Socially inept beings with enough life skills to make you feel inept practically. You should never really judge a book by its cover. GCSEs and other academic measurements really do not define a person. A silly example, but that same person who you bested in every test score could beat you at every video game you ever picked up - could draw a better version of your best drawing without even trying, can have a collection of useless facts bigger than your entire collection of worldly possessions and can have a way with their desired sex that makes you seem like the socially awkward introvert you believe them to be.

It shouldn’t come as any surprise - everyone’s good at something, but you’ve already belittled them. You want to think that you’re better than they are, and ever will be, at any, and everything except failure. Should they make a joke at your expense, the temporary malice you feel as you run through every insult you can call this degenerate is as if you have magma flowing through you. 

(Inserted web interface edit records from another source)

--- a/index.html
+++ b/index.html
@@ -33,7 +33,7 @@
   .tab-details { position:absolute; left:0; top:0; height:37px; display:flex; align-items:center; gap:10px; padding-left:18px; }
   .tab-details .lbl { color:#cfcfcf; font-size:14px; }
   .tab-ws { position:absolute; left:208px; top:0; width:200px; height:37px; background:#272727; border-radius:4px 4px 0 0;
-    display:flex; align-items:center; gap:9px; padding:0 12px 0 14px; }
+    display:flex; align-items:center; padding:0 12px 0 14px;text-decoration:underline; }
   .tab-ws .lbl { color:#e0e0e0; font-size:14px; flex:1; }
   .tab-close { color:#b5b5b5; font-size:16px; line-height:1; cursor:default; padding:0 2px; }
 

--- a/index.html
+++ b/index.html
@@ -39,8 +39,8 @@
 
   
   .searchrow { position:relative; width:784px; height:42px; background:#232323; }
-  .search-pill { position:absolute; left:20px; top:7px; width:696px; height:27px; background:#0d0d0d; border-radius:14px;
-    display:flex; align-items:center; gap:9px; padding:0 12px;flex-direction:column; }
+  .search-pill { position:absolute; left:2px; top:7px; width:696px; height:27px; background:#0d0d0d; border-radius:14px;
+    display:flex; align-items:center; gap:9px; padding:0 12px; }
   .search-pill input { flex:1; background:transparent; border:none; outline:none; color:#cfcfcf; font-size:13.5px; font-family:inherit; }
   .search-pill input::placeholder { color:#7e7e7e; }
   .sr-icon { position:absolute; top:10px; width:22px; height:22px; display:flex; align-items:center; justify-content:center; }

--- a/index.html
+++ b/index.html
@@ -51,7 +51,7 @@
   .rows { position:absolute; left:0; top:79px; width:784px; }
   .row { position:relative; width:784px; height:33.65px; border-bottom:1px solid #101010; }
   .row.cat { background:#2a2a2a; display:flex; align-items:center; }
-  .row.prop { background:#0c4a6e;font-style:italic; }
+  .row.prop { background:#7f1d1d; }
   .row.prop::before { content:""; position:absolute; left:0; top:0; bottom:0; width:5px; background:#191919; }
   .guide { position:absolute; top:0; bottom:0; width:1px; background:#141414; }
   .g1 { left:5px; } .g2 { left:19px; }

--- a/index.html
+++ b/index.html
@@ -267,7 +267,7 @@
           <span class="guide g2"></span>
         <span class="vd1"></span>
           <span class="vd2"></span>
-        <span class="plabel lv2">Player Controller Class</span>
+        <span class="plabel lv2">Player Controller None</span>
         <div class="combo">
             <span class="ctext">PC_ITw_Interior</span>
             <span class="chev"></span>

Either, you should stop being so closed minded and judgemental of those who aren’t “intellectual beautiful” by society’s standards or you should become an elitist and befriend only those who meet the required standard dreamt up by your own prejudice psychosis.

=[ =( :( ;’(

Ok fine, just a quick note, just to say that this is unfortunate and I’ve already left it too late and I really wish I didn’t, but now I have and today I woke up late because I didn’t set my alarm because I forgot and I was just late just last weekend and I set up all my alarms which was technically already true, but today was overtime and I forgot and I woke up late and I got a call and I was late and it’s on file and my manager probably doesn’t know yet and I’m going to have to tell him and I’m not sure how to go about doing it but he did say to just be honest and it wasn’t that bad because it was a weekend and nothing went down just like last weekend where I could’ve been wrecked after raving, but I wasn’t and I stayed at home and it’s just all really unfortunate because I’ve had a perfect record up until now and now I’ve done two bad things twice and I’m a little bit worried but I’m hoping that this will all blow over and be a distant memory but that can’t happen until I confront my fears and type up the email that says that I was a fucking idiot and didn’t set my alarms, even though I just said i would set them up and that I wouldn’t be late again and FFS it looks fucking bad - but it’s not like I took anything down - I just hope I will be scrutinized a little bit more and that will be it but I just don’t know ATM  and I need to leave this building because I’ve been comfort posting and it’s getting a lil crazy and and and…..well whatever.

I’m not happy. Though it could all be for nothing since I don’t  know what the outcome would be should I submit the email detailing my recent failures.